Tomato paste making at Anna Tasca Lanza, Sicily

It began with 120 kg of tomatoes. Six huge boxes of small, somewhat oval tomatoes of a Sicilian variety called siccagno, from the word secco, dry. They’re grown in tiny bushes, low to the ground, without any water at all. When you cut them open they’re just flesh, no juice, and deep, deep red. They taste almost savoury, as if they’ve been sprinkled with salt. Intensely tomato-y.

It’s late August and I’ve arrived (with my special little helper) at Anna Tasca Lanza cooking school , a mecca for food lovers and farm to table cooking (the likes of Alice Waters and Grant Achatz have come here, searching for inspiration) in rural, central Sicily. It hasn’t rained since May and the empty, scorched golden hills that we’ve been watching grow since leaving Palermo two hours ago are bone dry. Case Vecchie, the school’s home, led by Fabrizia Lanza in her mother Anna’s footsteps, is like an oasis among the hills — orchards, vegetable gardens, vineyards, hens, a deep, refreshing pool and the deep blue windows and doors lining the stone courtyard are a heavenly sight.

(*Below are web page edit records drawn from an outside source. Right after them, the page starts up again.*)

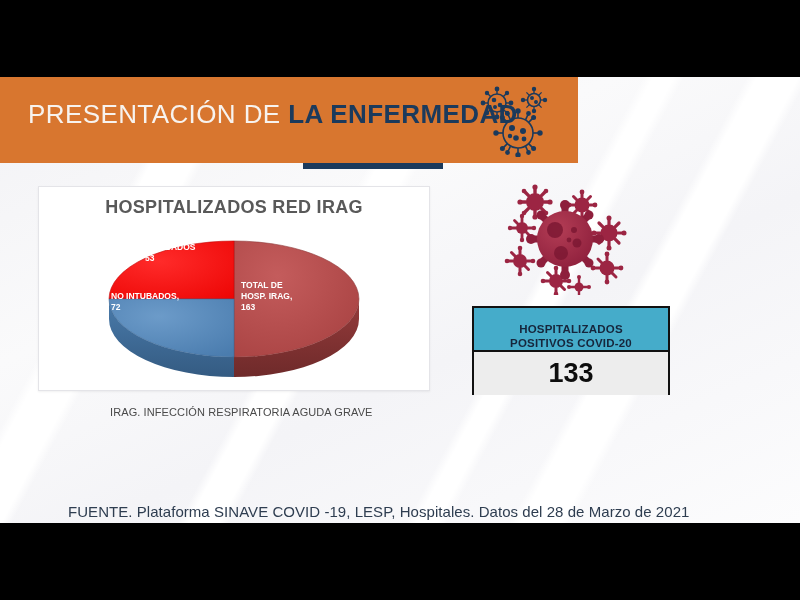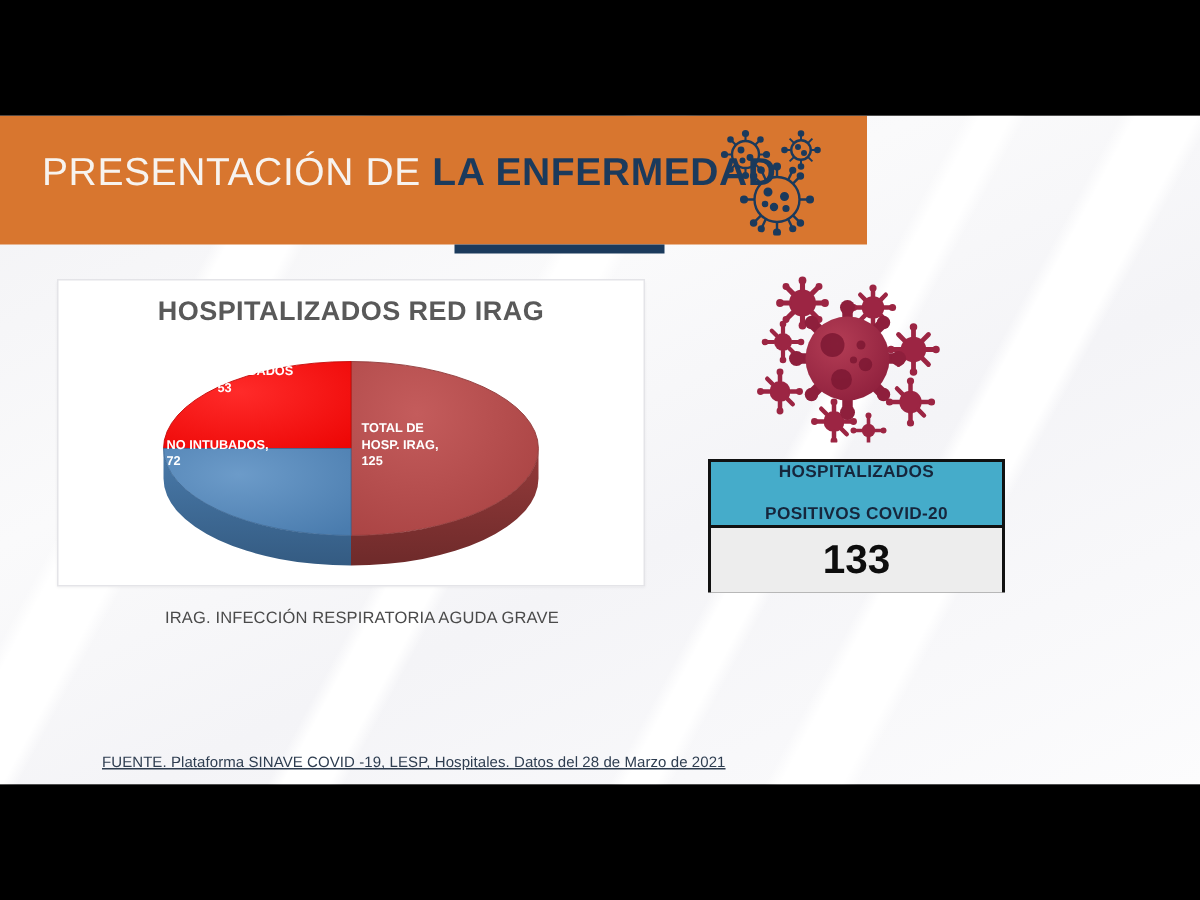"TOTAL DE" div.pie-label { text: 125 -> 163 }
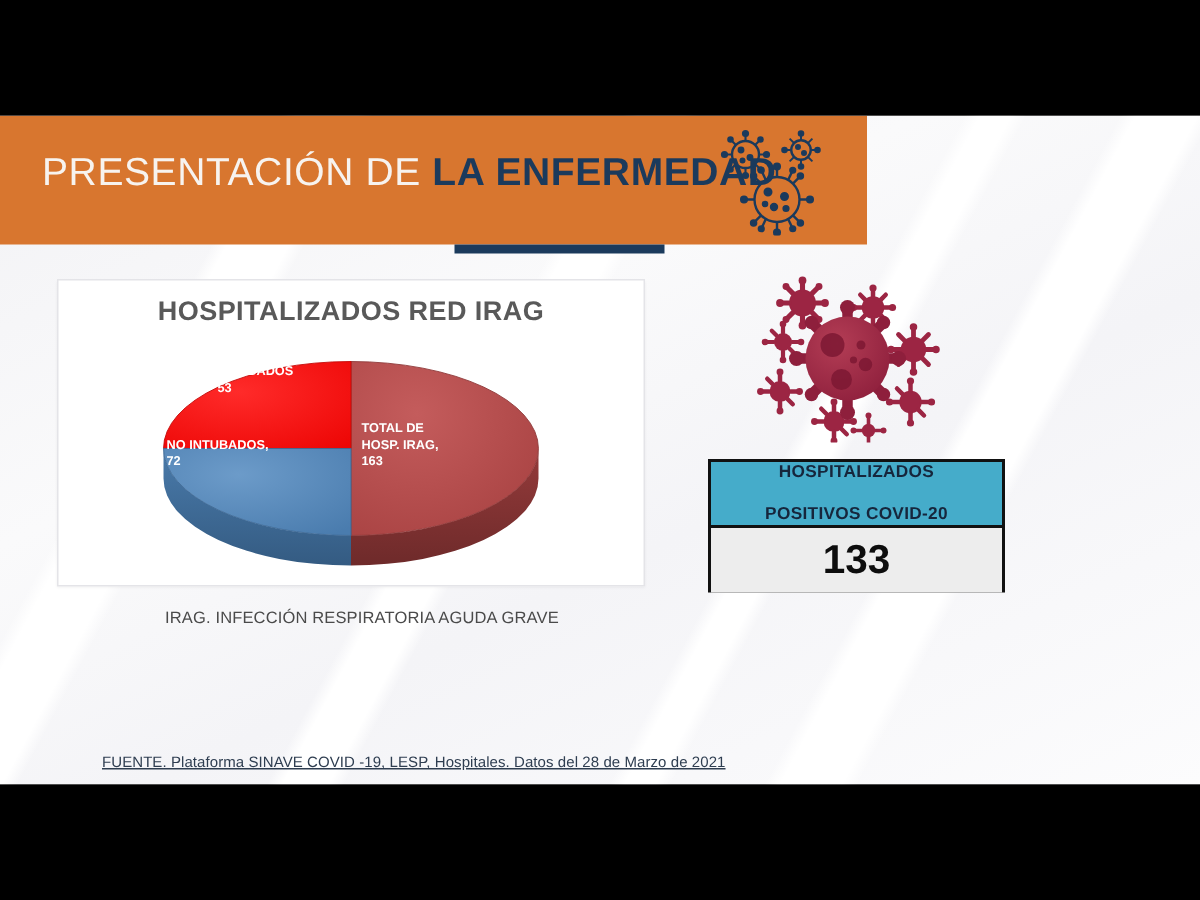"HOSPITALIZADOS" #stat-box-header { justify-content: space-between -> flex-end }
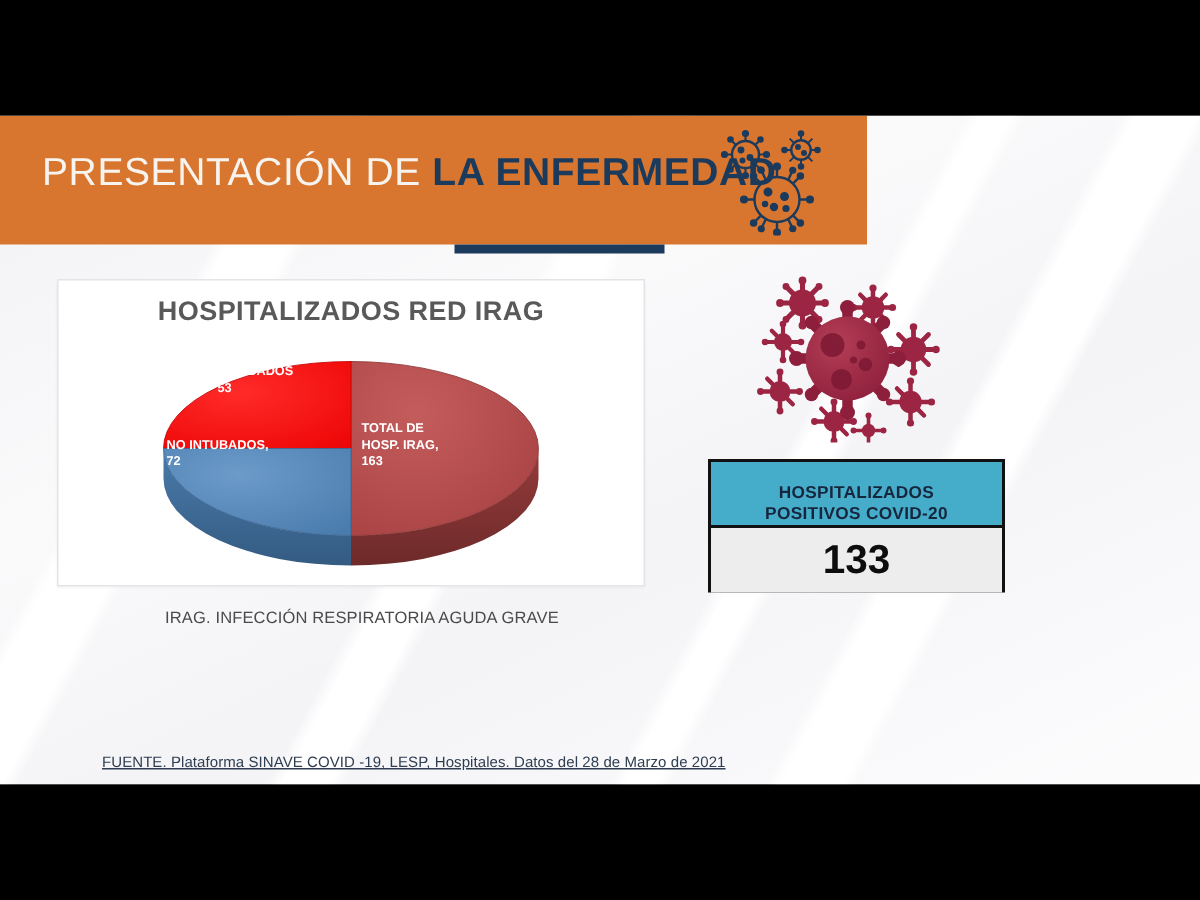"FUENTE. Plataforma SINAVE COVID -19," #source-note { font-size: 10px -> 15px; text-decoration: underline -> none }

We’ve come to make astrattu or estratto, tomato paste, for the school’s inaugural Tomato Week, a highlight of their program and one of the first gatherings they’ve had since the pandemic began. I always knew I was going to love this but I wasn’t prepared for how deeply these four days would penetrate my whole being. That might sounds over the top but somehow the very act of chopping, stirring, mixing, checking, eating and talking with a group of eight like-minded women was just the balm I needed with all the negative things going on in the world. Tomato paste made the ancient way, using the sun and wind and time, needs care, patience and community. It was a grounding and entirely inspiring experience.

Fabrizia put us to work right away, we spent more than 2 hours chopping tomatoes, then put them to boil with onion, garlic and bay leaf until the pulp gave away completely. An electric passaverdura helped us turn the pulp into juice, spitting out the seeds and skins much like a hand-cranked passaverdura does. The 120 kg of fresh tomato becomes about 70 litres of this pulpy juice. To this, 900 grams of salt is added. Then, out in the hot sun, we poured the juice onto eight large wooden tables set in the protected stone courtyard. They dripped for a day, being carefully checked every 30 minutes or so, the solids settling on the wood, the water dripping off as it should, until we could move the extract onto just four tables. The sun beat down relentlessly on the backs of our necks while we stirred and checked the paste or sliced tomatoes and figs to sun dry on a large rack.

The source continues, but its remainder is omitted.